In the entries, find all lines that hold the word "static" and copy them.
⟨
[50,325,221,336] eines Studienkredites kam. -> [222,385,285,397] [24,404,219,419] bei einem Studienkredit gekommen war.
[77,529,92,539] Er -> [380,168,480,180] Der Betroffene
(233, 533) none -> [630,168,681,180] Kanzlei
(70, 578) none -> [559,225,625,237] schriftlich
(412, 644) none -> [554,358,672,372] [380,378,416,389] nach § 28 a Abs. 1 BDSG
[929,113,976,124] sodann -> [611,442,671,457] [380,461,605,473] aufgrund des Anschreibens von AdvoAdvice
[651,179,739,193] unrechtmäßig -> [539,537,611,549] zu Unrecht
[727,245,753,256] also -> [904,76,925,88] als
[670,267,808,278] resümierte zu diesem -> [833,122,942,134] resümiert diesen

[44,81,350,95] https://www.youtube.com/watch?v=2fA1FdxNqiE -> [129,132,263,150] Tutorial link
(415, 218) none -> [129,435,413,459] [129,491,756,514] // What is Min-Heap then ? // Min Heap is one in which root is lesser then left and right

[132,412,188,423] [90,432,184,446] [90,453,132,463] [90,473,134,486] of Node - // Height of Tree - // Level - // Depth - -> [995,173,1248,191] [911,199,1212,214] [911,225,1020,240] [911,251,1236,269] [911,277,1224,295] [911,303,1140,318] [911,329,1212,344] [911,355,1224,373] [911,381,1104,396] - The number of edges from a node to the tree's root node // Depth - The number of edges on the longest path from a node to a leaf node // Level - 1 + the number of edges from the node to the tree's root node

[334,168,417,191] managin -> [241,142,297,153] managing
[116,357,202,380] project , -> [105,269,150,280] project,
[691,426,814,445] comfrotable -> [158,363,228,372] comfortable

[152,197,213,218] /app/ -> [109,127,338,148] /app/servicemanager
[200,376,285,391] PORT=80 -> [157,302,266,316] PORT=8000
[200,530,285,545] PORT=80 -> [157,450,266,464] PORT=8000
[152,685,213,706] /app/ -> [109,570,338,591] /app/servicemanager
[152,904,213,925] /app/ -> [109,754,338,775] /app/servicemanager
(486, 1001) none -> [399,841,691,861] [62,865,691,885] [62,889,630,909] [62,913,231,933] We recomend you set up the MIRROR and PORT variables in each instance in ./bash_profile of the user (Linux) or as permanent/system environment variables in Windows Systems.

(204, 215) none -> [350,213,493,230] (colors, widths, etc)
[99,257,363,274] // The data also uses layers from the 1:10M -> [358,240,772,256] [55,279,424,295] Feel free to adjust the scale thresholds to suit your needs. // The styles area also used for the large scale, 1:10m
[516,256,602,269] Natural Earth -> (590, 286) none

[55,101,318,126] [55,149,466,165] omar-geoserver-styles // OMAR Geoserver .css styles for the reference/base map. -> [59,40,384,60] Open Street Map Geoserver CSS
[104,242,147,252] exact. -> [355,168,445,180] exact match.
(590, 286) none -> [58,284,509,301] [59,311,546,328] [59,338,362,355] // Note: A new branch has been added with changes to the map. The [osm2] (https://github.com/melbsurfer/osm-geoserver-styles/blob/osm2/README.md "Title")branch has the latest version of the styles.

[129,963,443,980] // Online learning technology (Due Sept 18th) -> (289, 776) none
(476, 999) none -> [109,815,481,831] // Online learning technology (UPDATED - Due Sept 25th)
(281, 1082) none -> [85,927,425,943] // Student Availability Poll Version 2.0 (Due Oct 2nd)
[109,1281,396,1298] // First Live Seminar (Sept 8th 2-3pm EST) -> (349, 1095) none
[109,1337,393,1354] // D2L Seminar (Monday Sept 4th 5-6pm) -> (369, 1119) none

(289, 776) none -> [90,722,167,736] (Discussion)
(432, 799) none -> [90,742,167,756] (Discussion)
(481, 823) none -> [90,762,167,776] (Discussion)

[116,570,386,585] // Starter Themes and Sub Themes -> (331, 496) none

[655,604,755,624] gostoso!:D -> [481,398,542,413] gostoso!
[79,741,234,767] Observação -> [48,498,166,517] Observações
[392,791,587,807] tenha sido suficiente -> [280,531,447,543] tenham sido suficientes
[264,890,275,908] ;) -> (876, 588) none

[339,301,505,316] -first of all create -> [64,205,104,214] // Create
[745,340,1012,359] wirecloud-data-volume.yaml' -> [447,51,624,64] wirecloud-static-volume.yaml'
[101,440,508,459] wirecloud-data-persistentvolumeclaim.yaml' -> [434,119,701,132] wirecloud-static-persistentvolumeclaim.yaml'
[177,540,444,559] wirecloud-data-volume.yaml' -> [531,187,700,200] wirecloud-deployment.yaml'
⟩
* _Result_:
[745,340,1012,359] wirecloud-data-volume.yaml' -> [447,51,624,64] wirecloud-static-volume.yaml'
[101,440,508,459] wirecloud-data-persistentvolumeclaim.yaml' -> [434,119,701,132] wirecloud-static-persistentvolumeclaim.yaml'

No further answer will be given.